Subject: Re: What's the definition of a published author
From: Bruce Byfield <bbyfield -at- axionet -dot- com>
To: "TECHWR-L" <techwr-l -at- lists -dot- raycomm -dot- com>
Date: Mon, 15 Dec 2003 15:59:15 -0800


Quoting Wade Courtney <courtney -at- hsq -dot- com>:

>
> Am I published by virtue of having written user guides for a software
> package. I'm filling out a questionnaire and whether I was published or
> not was one of the questions.
>

I don't know if there's any standard, but, personally, I don't count technical,
business, or marketing documentation as published work. The reasons are:

- I don't own the work
- My name usually isn't on the work
- The work has not been accepted and reviewed in the same way that it would be
if submitted to a magazine, web site, or publisher. It may have been reviewed,
but internal reviews in a situation in which the owner of the document (the
company) intends to publish sooner or later is quite different from meeting the
standards and requests of a professional editor. For one thing, the owner has a
vested interest in publishing. An editor doesn't have to publish a submitted
work unless it meets certain standards or needs.
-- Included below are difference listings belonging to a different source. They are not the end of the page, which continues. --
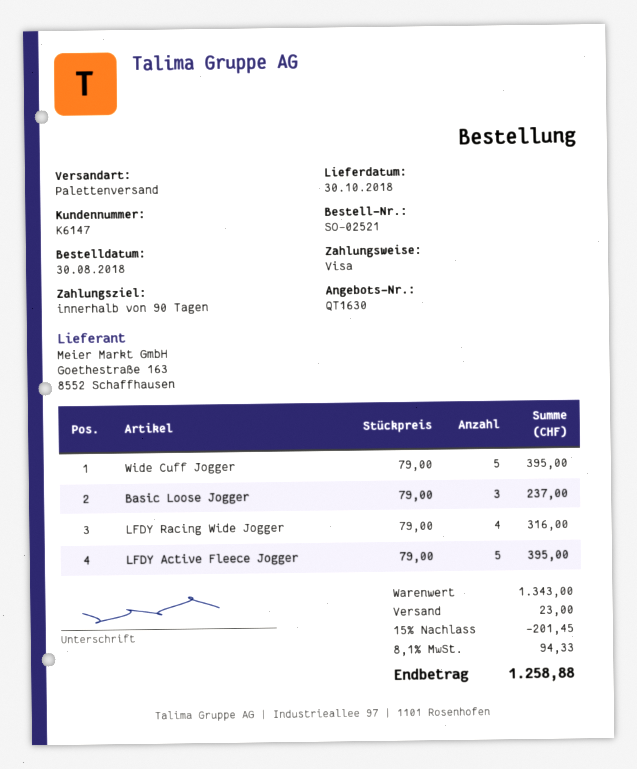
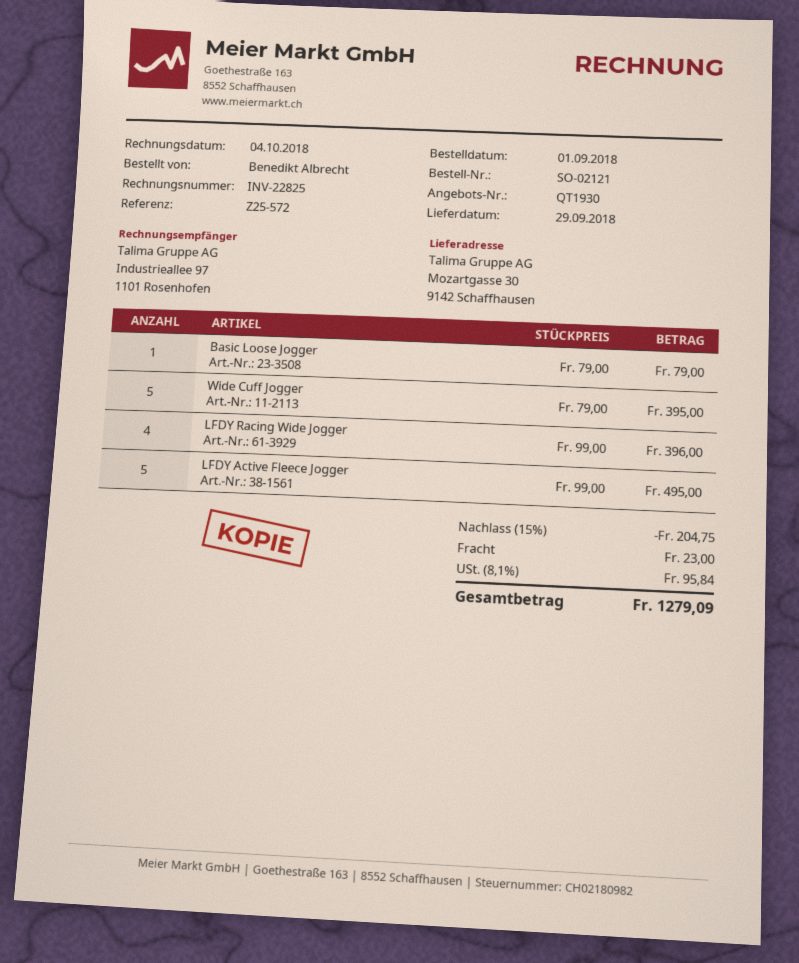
quote number: QT1630 -> QT1930
order number: SO-02521 -> SO-02121
order date: 2018-08-30 -> 2018-09-01
delivery date: 2018-10-30 -> 2018-09-29
Basic Loose Jogger: 3 x 79.00 = 237.00 -> 1 x 79.00 = 79.00
LFDY Racing Wide Jogger: 4 x 79.00 = 316.00 -> 4 x 99.00 = 396.00
LFDY Active Fleece Jogger: 5 x 79.00 = 395.00 -> 5 x 99.00 = 495.00
discount: 15% = 201.45 -> 15% = 204.75
tax: 8.1% = 94.33 -> 8.1% = 95.84
total: 1258.88 -> 1279.09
(On a slightly different matter, I wouldn't count work for which payment is non-
monetary, except for academic journals. Yes, it's published, but, since the
rise of the web, anybody who hasn't been published for free has no interest in
seeing themselves in print. Being paid for being published is much harder, and
means that your work is held to a higher standard. Or usually, anyway)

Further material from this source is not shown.